Pictures excluded, output the lines of the data below between the one holding "html: none ->" and the one holding "font-size: 19px ->", inclusive, exactly as they stand.

--- Records shown Enclosed Below ---

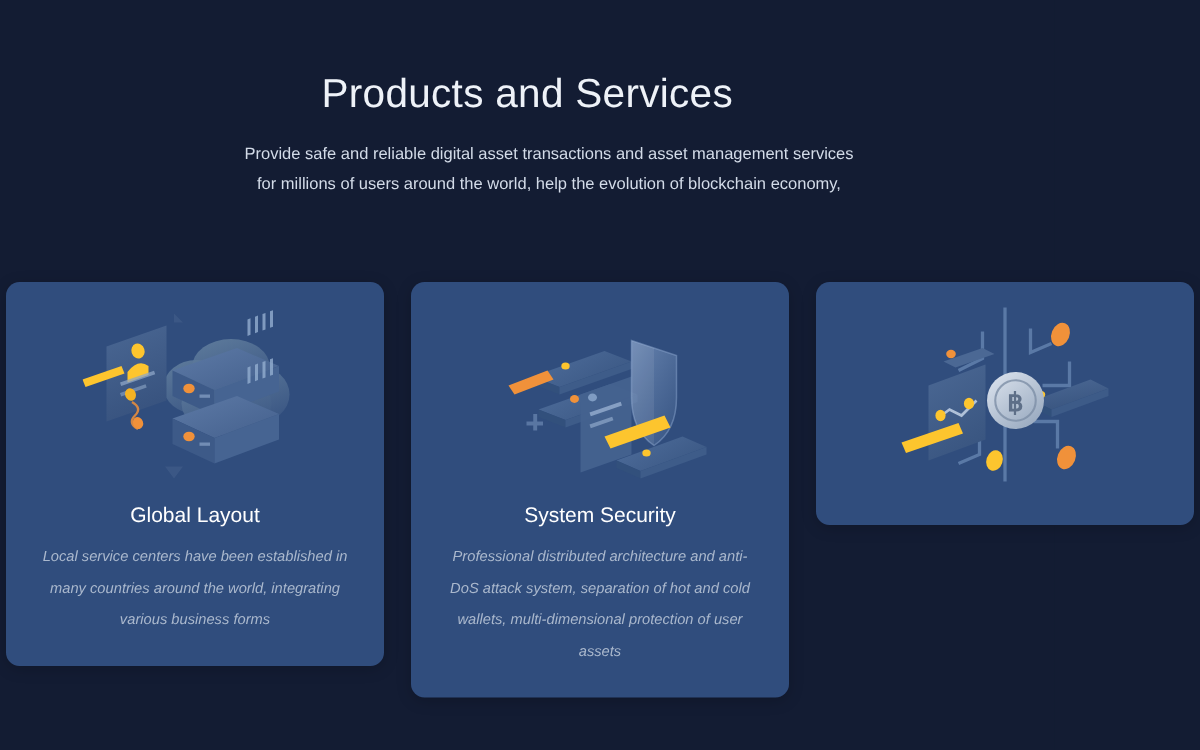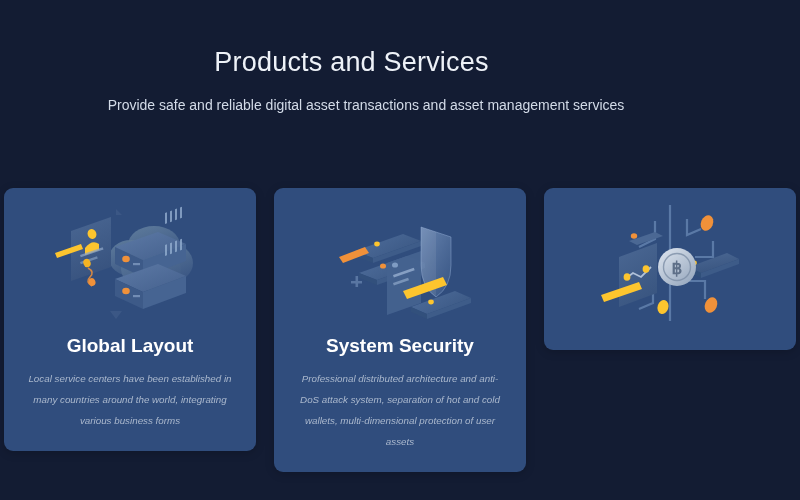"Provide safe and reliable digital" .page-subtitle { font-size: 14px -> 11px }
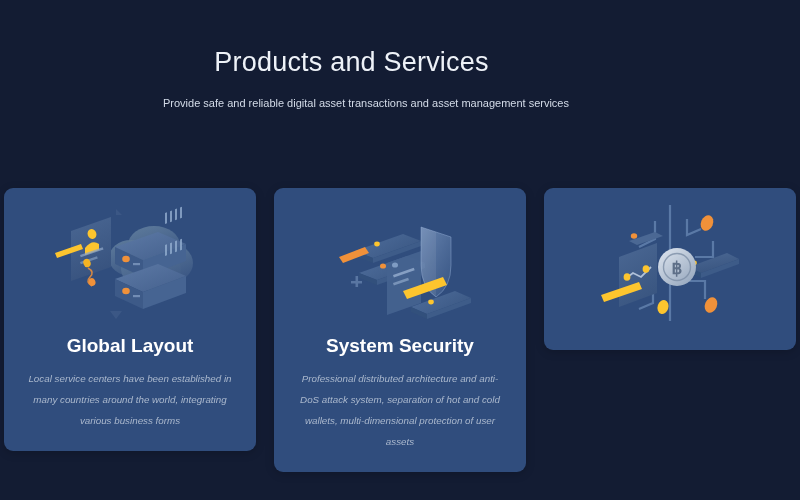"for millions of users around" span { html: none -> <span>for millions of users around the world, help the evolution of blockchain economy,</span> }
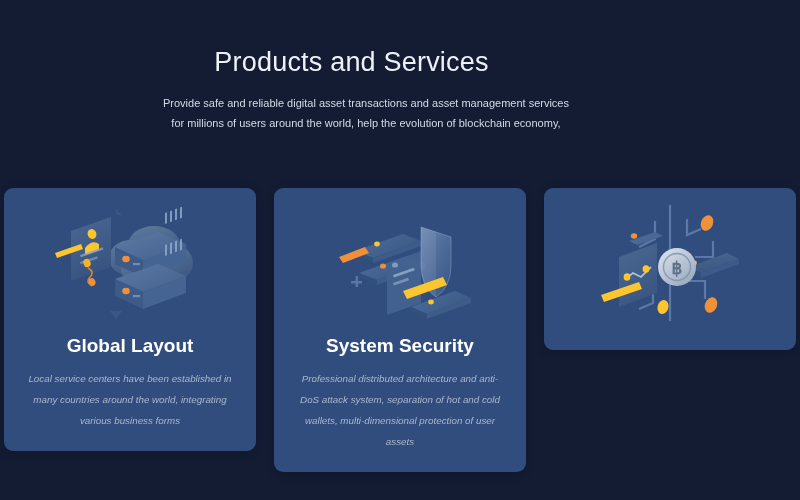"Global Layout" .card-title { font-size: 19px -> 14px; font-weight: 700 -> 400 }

--- End of Enclosed Records shown ---
--- Records shown Enclosed Below ---

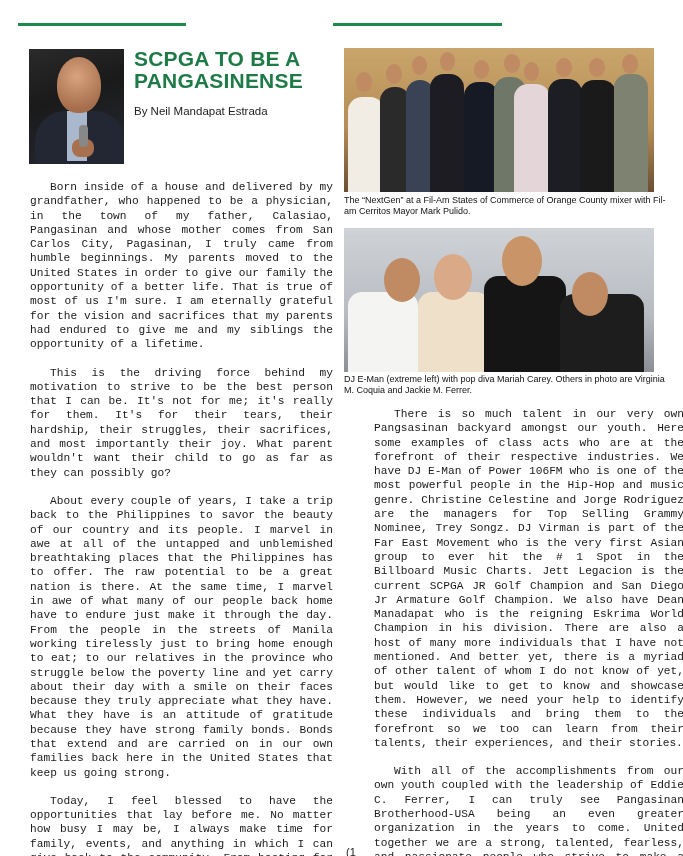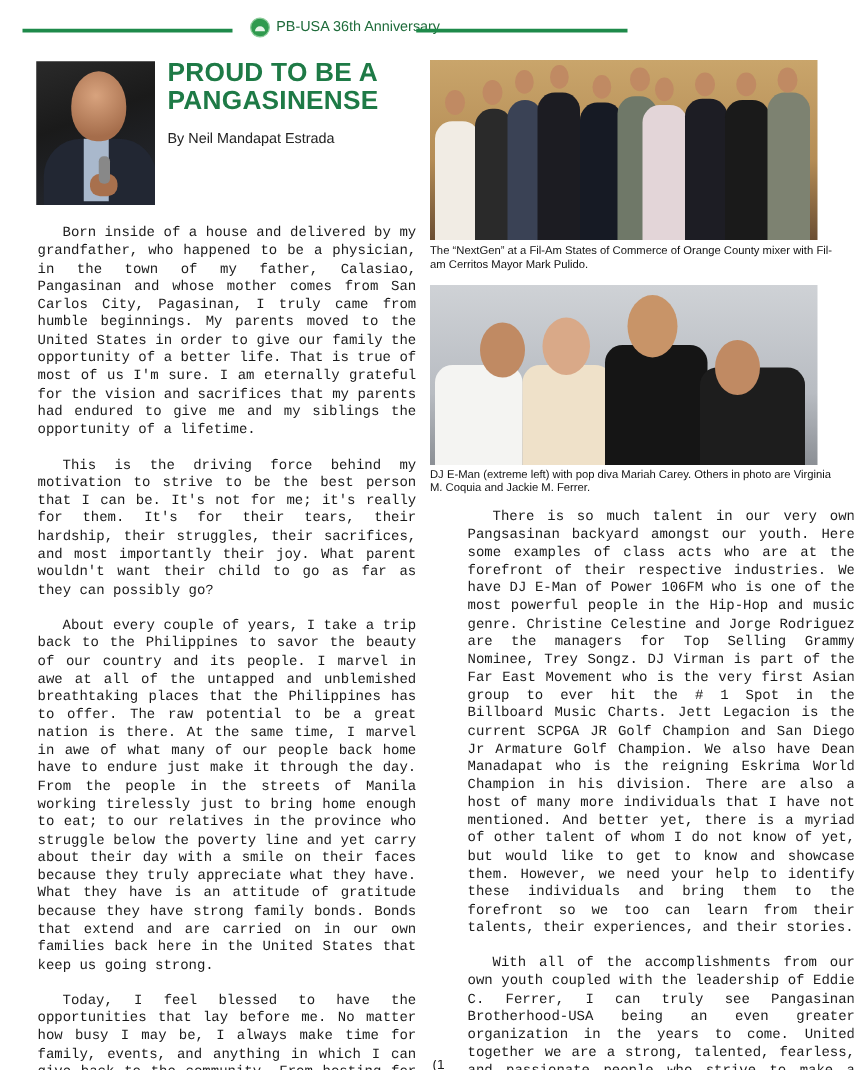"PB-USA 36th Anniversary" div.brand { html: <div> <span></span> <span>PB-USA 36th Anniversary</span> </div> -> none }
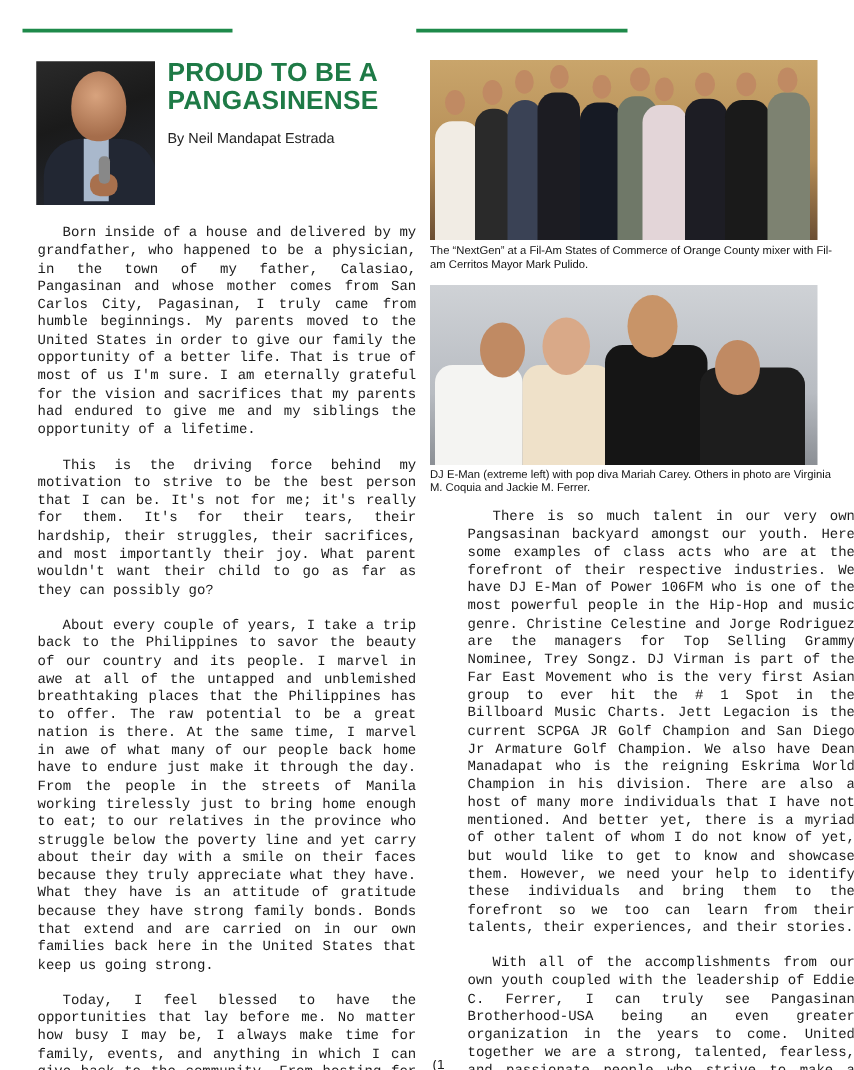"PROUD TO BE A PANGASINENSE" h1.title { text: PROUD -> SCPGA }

--- End of Enclosed Records shown ---

**Solution to this task**
"for millions of users around" span { html: none -> <span>for millions of users around the world, help the evolution of blockchain economy,</span> }
"Global Layout" .card-title { font-size: 19px -> 14px; font-weight: 700 -> 400 }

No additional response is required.